● **Exercise requirements**: Transcription, pictures excluded: write out the data below exactly.

● **Record extracts**:
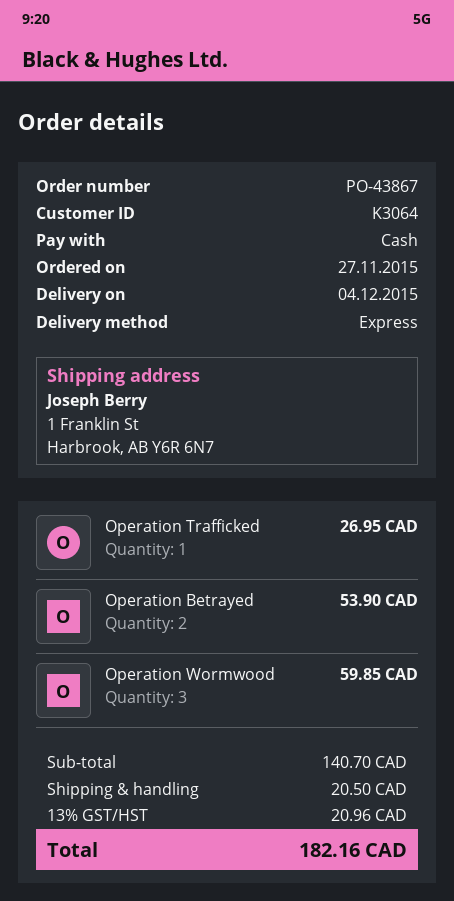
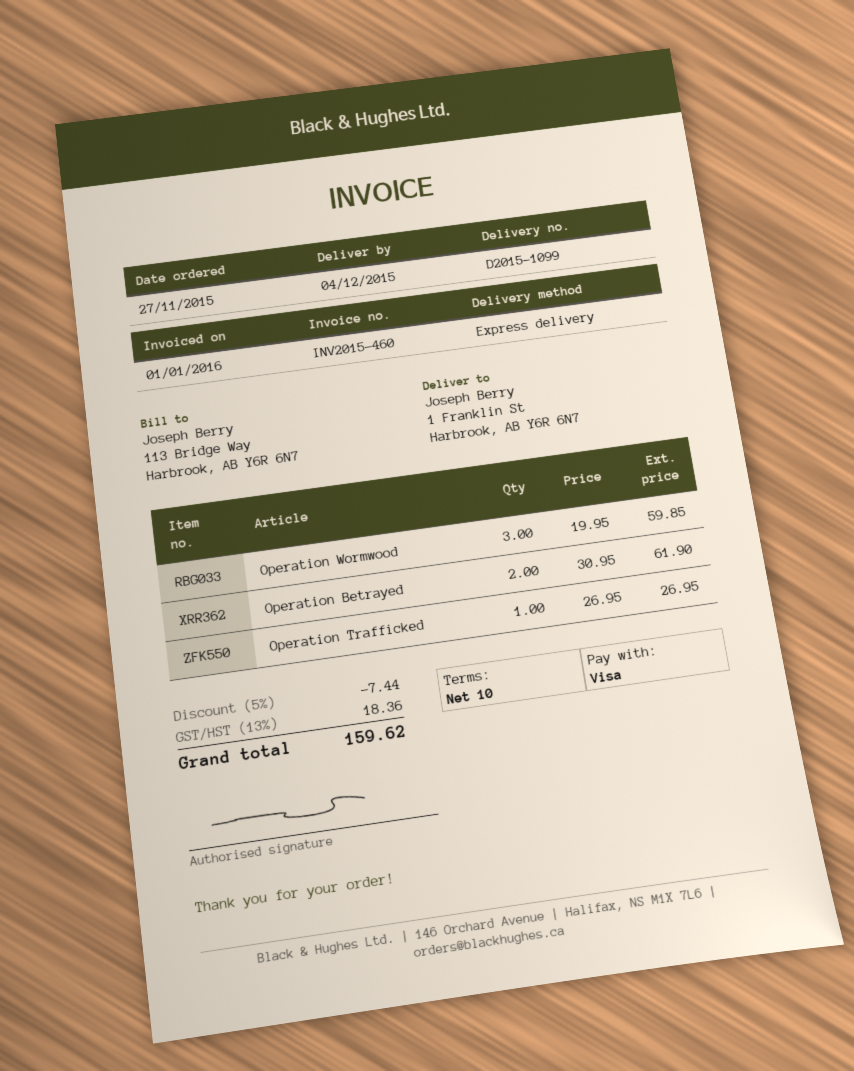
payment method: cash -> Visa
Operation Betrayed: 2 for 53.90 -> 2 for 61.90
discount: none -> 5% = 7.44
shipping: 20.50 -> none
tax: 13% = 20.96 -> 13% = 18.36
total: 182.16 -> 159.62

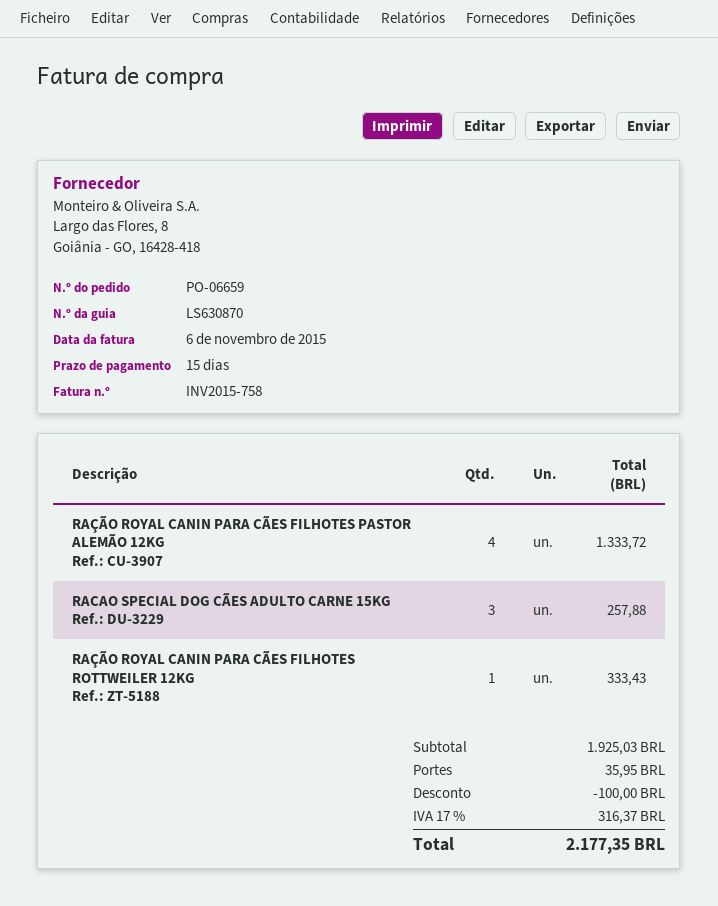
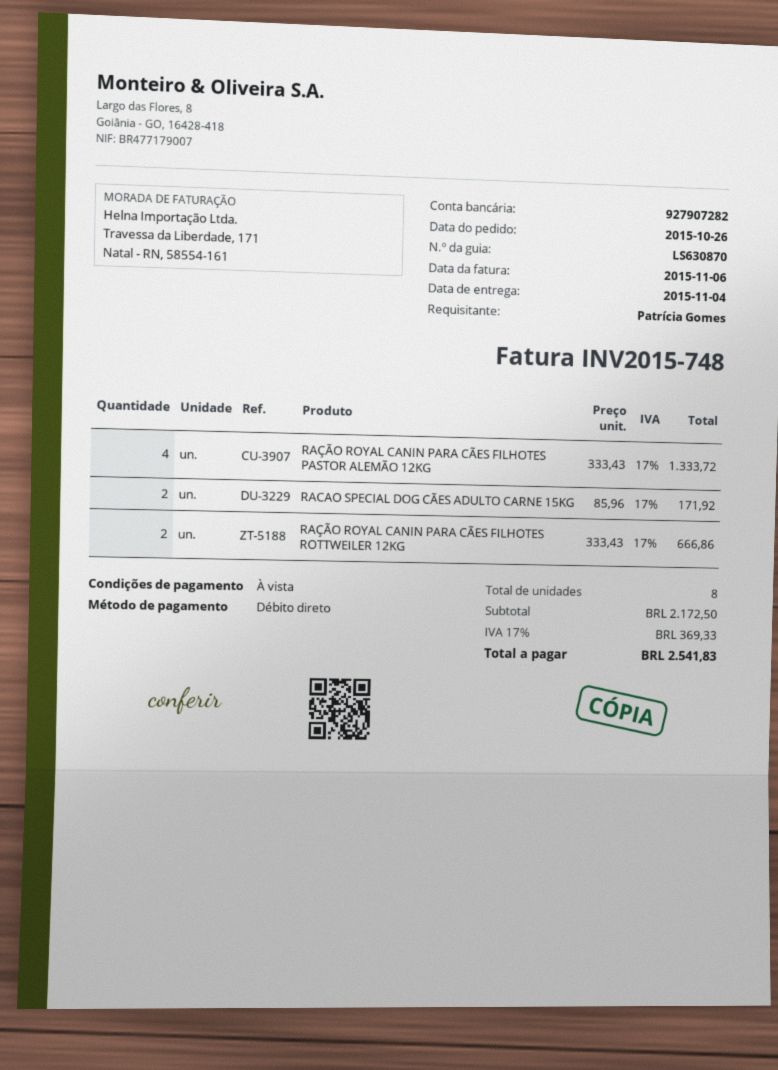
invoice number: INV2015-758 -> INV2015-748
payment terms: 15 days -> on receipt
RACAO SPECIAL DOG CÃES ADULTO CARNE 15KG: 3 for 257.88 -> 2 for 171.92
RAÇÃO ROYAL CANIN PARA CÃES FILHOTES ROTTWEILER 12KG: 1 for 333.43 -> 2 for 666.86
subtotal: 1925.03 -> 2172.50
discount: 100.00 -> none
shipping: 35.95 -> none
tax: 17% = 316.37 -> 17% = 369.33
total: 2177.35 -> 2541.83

● **Exercise solution**:
payment method: cash -> Visa
Operation Betrayed: 2 for 53.90 -> 2 for 61.90
discount: none -> 5% = 7.44
shipping: 20.50 -> none
tax: 13% = 20.96 -> 13% = 18.36
total: 182.16 -> 159.62

invoice number: INV2015-758 -> INV2015-748
payment terms: 15 days -> on receipt
RACAO SPECIAL DOG CÃES ADULTO CARNE 15KG: 3 for 257.88 -> 2 for 171.92
RAÇÃO ROYAL CANIN PARA CÃES FILHOTES ROTTWEILER 12KG: 1 for 333.43 -> 2 for 666.86
subtotal: 1925.03 -> 2172.50
discount: 100.00 -> none
shipping: 35.95 -> none
tax: 17% = 316.37 -> 17% = 369.33
total: 2177.35 -> 2541.83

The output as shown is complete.